• _DATA FOR THIS EXERCISE_
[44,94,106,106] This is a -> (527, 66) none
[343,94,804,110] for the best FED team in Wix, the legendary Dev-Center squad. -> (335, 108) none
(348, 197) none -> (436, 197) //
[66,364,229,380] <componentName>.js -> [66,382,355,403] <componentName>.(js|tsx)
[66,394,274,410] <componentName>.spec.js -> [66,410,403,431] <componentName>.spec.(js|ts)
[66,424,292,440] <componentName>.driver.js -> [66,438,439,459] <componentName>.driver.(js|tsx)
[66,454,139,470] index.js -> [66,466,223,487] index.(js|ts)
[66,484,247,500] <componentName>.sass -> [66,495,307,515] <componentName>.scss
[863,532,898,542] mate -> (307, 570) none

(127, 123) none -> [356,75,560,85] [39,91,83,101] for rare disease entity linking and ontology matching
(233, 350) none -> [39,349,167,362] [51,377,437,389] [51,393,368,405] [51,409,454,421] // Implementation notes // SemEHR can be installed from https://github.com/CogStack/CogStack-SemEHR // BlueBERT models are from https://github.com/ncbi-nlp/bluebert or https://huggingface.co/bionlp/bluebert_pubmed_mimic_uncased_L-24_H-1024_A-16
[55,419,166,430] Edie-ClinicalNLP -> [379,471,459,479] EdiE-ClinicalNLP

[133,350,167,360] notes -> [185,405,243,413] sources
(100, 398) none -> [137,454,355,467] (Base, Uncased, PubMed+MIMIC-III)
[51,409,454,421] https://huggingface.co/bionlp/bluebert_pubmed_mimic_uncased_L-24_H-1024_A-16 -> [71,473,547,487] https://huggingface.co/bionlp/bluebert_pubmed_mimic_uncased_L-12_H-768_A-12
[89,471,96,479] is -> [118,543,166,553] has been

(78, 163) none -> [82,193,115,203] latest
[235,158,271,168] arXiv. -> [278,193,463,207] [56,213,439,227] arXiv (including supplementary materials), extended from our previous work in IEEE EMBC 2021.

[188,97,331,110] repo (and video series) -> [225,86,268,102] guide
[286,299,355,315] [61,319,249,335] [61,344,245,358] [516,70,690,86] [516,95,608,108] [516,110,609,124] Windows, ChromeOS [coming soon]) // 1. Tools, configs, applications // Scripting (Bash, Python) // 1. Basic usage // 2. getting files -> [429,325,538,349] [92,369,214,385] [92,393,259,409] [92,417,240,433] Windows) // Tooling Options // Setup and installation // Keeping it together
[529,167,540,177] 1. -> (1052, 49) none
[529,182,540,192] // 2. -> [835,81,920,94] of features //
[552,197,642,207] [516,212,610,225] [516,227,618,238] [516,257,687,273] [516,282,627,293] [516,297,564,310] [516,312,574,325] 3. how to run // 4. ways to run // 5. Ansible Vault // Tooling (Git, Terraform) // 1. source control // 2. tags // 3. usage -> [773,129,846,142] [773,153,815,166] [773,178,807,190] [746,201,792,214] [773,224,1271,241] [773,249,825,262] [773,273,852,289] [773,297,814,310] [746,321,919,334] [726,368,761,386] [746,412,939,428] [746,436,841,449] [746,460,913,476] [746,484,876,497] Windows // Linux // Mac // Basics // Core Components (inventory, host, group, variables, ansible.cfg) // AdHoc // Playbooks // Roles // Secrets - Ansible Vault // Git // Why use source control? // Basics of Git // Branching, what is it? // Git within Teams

• _WHAT YOU NEED TO DO_
Above are records; repeat only the lines starting at the line with "[66,394,274,410] <componentName>.spec.js ->" and ending at the line with "[66,454,139,470] index.js ->", exactly as they appear, both included.

• _ANSWER BOX_
[66,394,274,410] <componentName>.spec.js -> [66,410,403,431] <componentName>.spec.(js|ts)
[66,424,292,440] <componentName>.driver.js -> [66,438,439,459] <componentName>.driver.(js|tsx)
[66,454,139,470] index.js -> [66,466,223,487] index.(js|ts)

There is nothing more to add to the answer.